Problem -
Pull every line from the records that has the word "none" in it.

(Dataset entries)
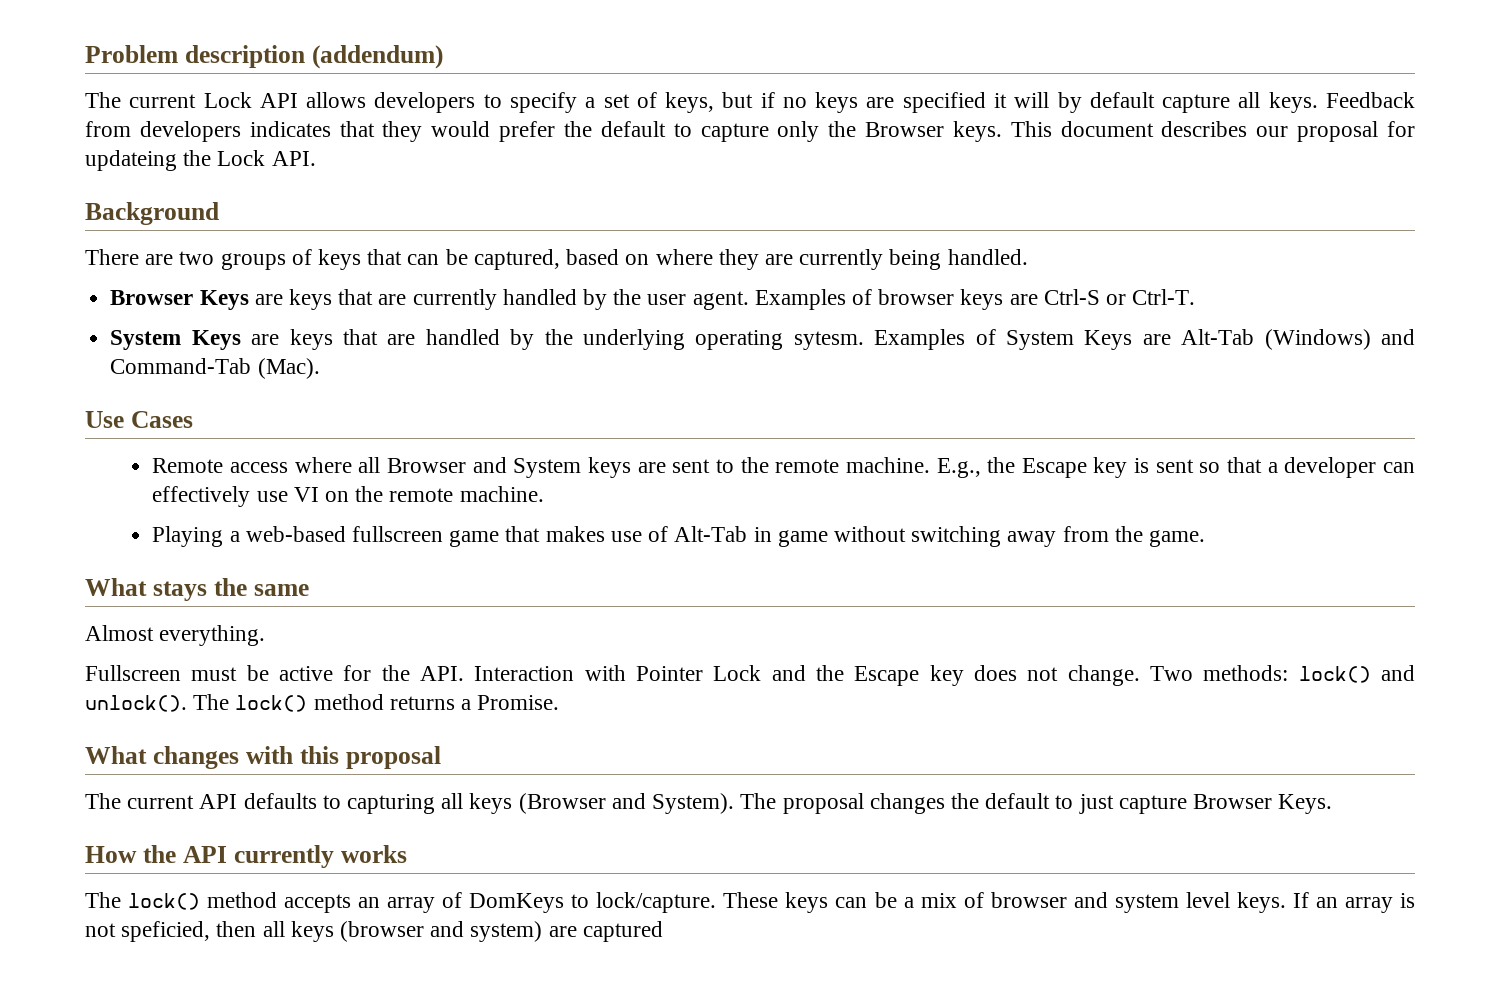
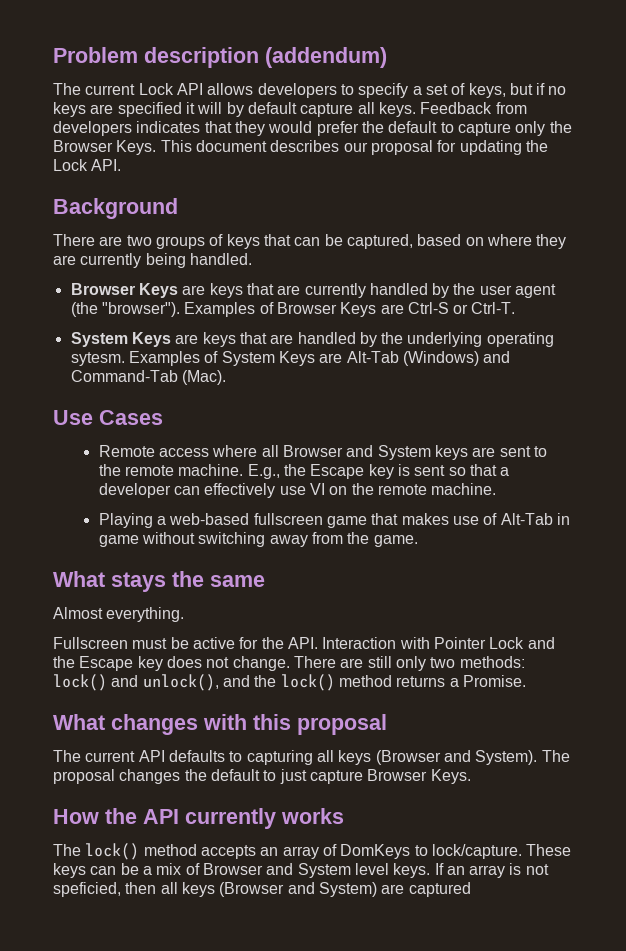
[952,121,1002,142] keys. -> [116,140,157,155] Keys.
[85,150,177,171] updateing -> [459,140,522,155] updating
[692,289,1004,310] agent. Examples of browser keys -> [515,284,557,298] [70,302,377,317] agent (the "browser"). Examples of Browser Keys
[1150,665,1415,683] [85,694,230,712] Two methods: lock() and unlock(). The -> [293,656,525,671] [53,674,277,691] There are still only two methods: lock() and unlock(), and the
[990,892,1179,913] browser and system -> [202,863,351,878] Browser and System
[340,921,543,942] (browser and system) -> [219,882,377,897] (Browser and System)

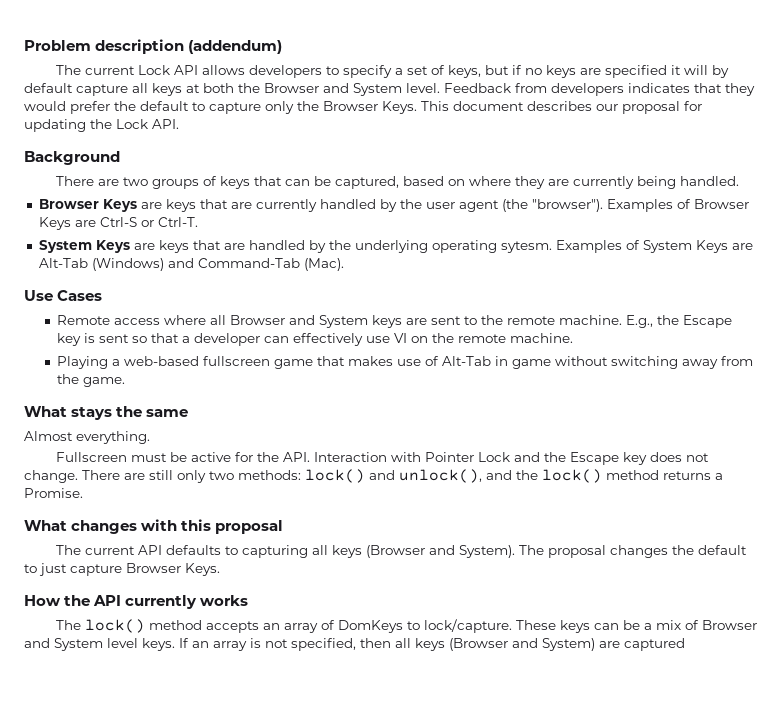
[378,102,416,117] keys. -> [152,83,440,96] keys at both the Browser and System level.
[53,882,121,897] speficied, -> [291,638,356,651] specified,

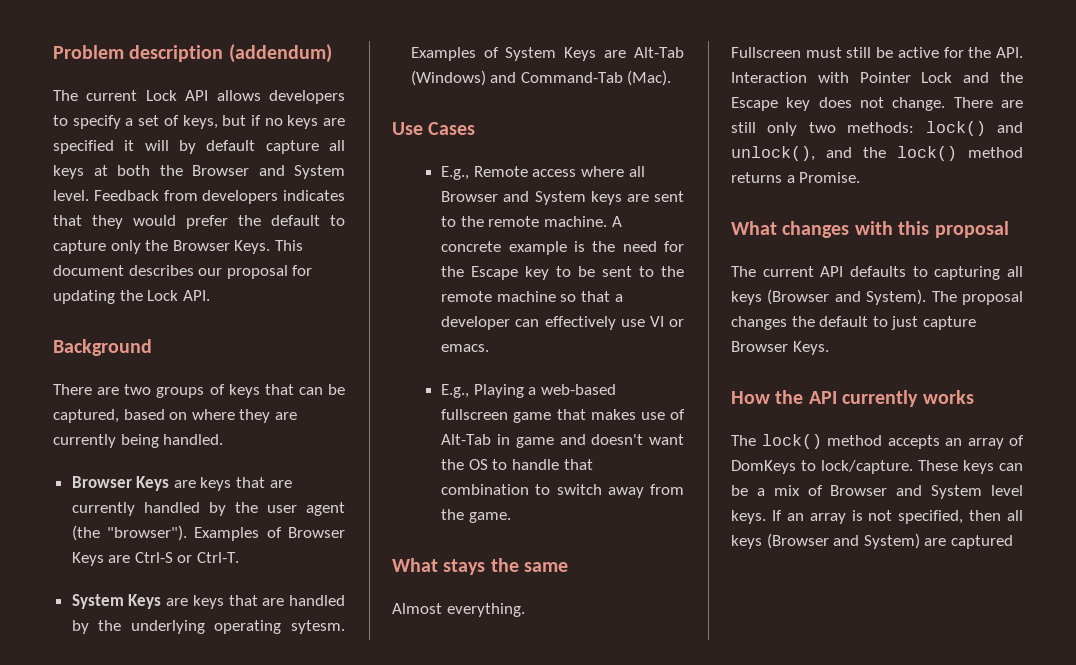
(103, 295) none -> [441,166,470,180] E.g.,
[626,315,733,328] [57,333,130,346] E.g., the Escape key is sent -> [611,216,622,227] [441,241,684,255] [441,266,684,280] [441,291,556,302] A concrete example is the need for the Escape key to be sent to the remote machine
[411,333,574,343] on the remote machine. // -> [669,319,684,327] [441,344,490,352] [441,384,470,398] or emacs. // E.g.,
[555,356,679,369] without switching -> [559,434,684,445] [441,459,593,470] [441,484,602,495] and doesn't want the OS to handle that combination to switch
(167, 457) none -> [846,47,872,58] still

Solved problem -
(103, 295) none -> [441,166,470,180] E.g.,
(167, 457) none -> [846,47,872,58] still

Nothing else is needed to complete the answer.